А вот секретарь Первого Консула, напротив, находился в самом приятном расположении духа. А, спрашивается, с чего бы ему быть неприятным, если сама жизнь казалась ему прекрасной и удивительной?
С текущими делами Элли Трейси разобрался достаточно быстро, да, признаться, не так уж много у него было работы. Иногда, правда, случался аврал, и тогда только успевай поворачиваться, разбираясь в завалах документов, потому что Первый Консул, Блонди, приятный во всех отношениях, тем не менее, терпеть не может копуш. Особенно когда находится в том особенном рабочем настрое, когда даже секундное промедление способно вывести из себя. А вот выведенный из себя Кристиан Норт — это не то зрелище, которое можно было бы порекомендовать для укрепления нервной системы.

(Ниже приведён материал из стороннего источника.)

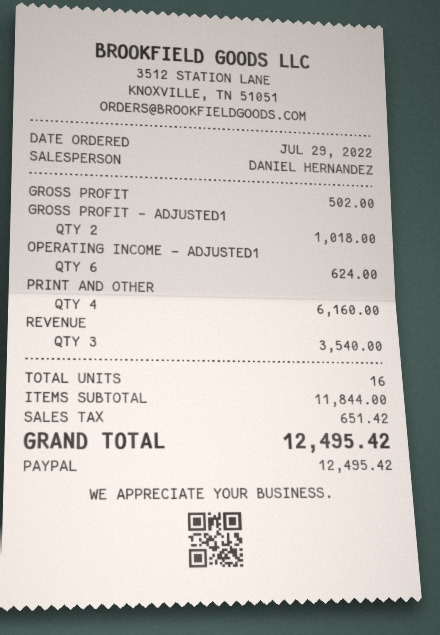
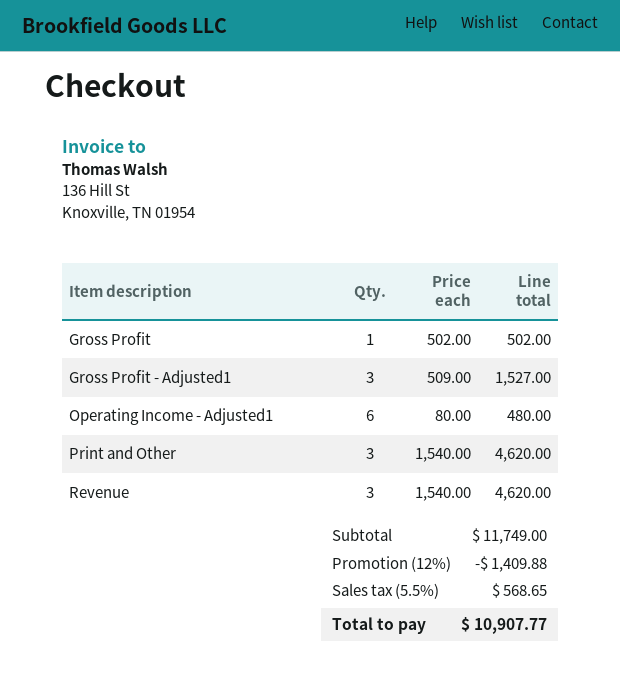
GROSS PROFIT - ADJUSTED1: 2 for 1018.00 -> 3 for 1527.00
OPERATING INCOME - ADJUSTED1: 6 for 624.00 -> 6 for 480.00
PRINT AND OTHER: 4 for 6160.00 -> 3 for 4620.00
REVENUE: 3 for 3540.00 -> 3 for 4620.00
subtotal: 11844.00 -> 11749.00
discount: none -> 12% = 1409.88
tax: 651.42 -> 568.65
total: 12495.42 -> 10907.77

Но в это уютное сонное утро ничего подобного не наблюдалось, а сам Кристиан еще не соизволил появиться на рабочем месте. Ничего удивительного в этом не было — накануне он засиделся до глубокой ночи, а потому мог позволить себе небольшую поблажку и немного проспать.

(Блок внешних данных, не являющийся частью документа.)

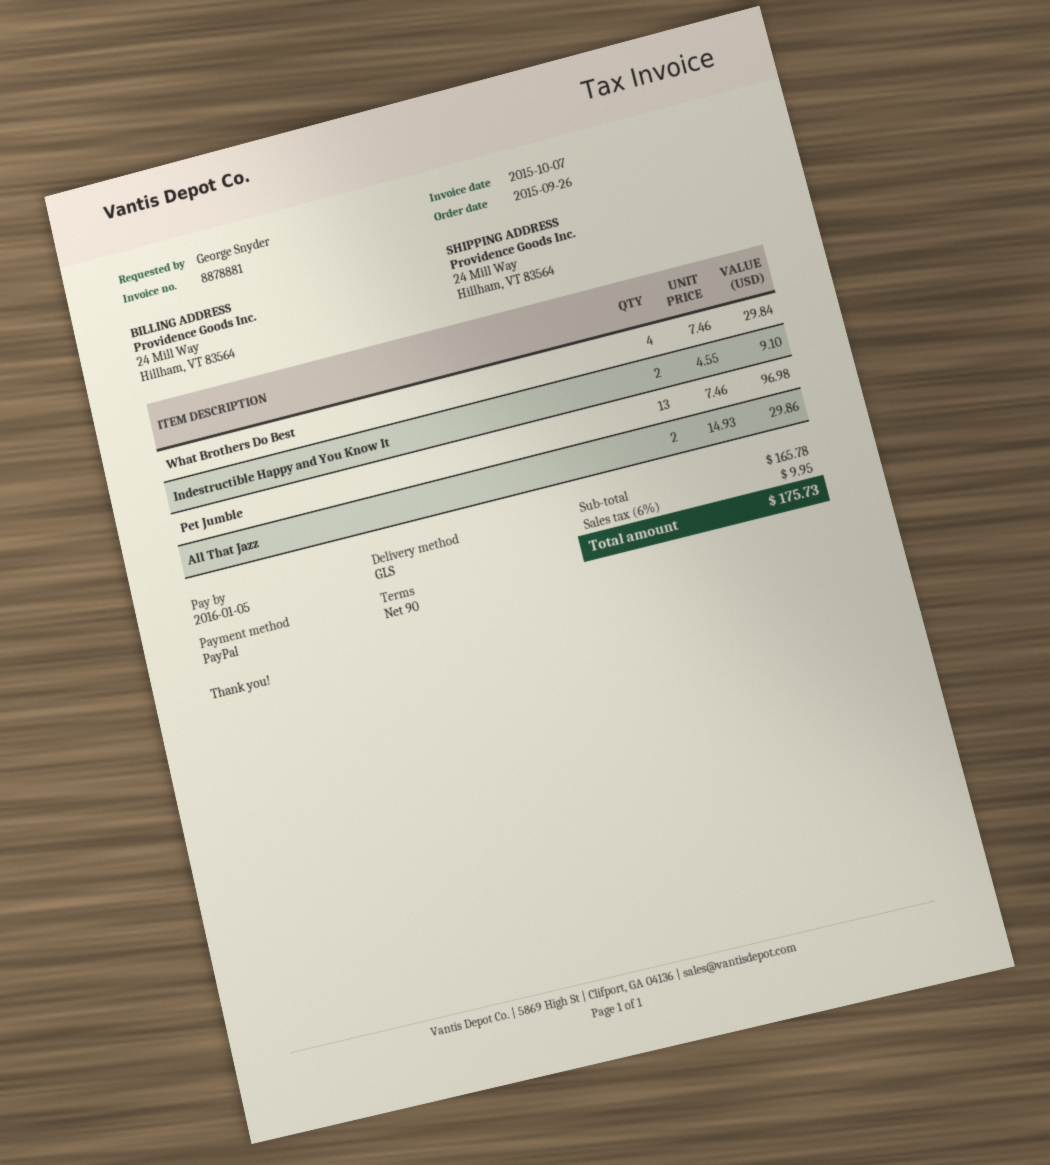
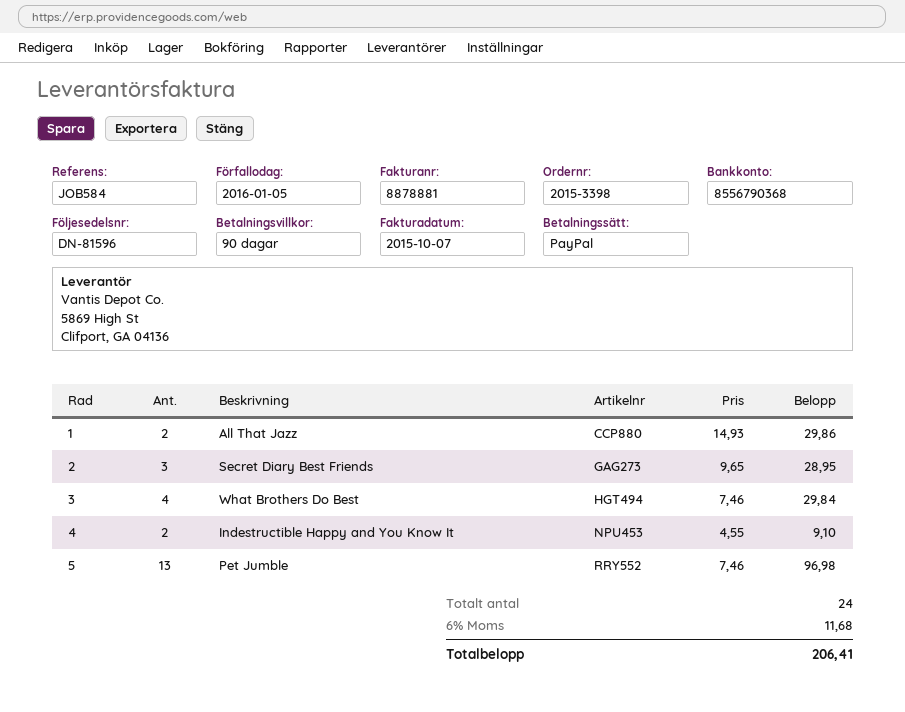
Secret Diary Best Friends: none -> 3 x 9.65 = 28.95
tax: 6% = 9.95 -> 6% = 11.68
total: 175.73 -> 206.41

Впрочем, намного опоздать Кристиану все равно не удалось, привычка к жесткому режиму оказалась сильнее… Однако никакой охоты заниматься рутиной не было и у него. (Пожалуй, не отлынивали от работы в это утро только двое: Людвиг Вольт, что неудивительно, и Рауль Ам, что также было вполне закономерно. Насчет Себастьяна Крея сказать что-либо было затруднительно, поскольку сей субъект в очередной раз покинул Амои и растворился на просторах космоса. Несомненно, исключительно для того, чтобы влипнуть в какую-нибудь историю…)
Вероятно, весь день прошел так же сонно и неторопливо, если бы полчаса спустя в кабинет Первого Консула не ворвался с треском (то есть вломился еще более бесцеремонно, нежели обычно) Вернер Дирк. Взглянув на него, Кристиан сразу заподозрил неладное. Подобное выражение лица Вернер обретал только в самых серьезных случаях. Тогда с него слетала вся наносная «придурковатость», как выразился однажды какой-то агрессивно настроенный деятель из Федерации, от обычной паранойи не оставалось и следа, и Вернер становился похож на гончую собаку, идущую по кровавому следу. (Правда, сейчас он больше напоминал сеттера, напряженно замершего в стойке.)
За ним последовал Эмиль Кан, на лице которого тоже не наблюдалось обычной языительной усмешки. Словом, физиономии у обоих были такие, что Кристиану мгновенно стало ясно — случилось нечто из ряда вон выходящее.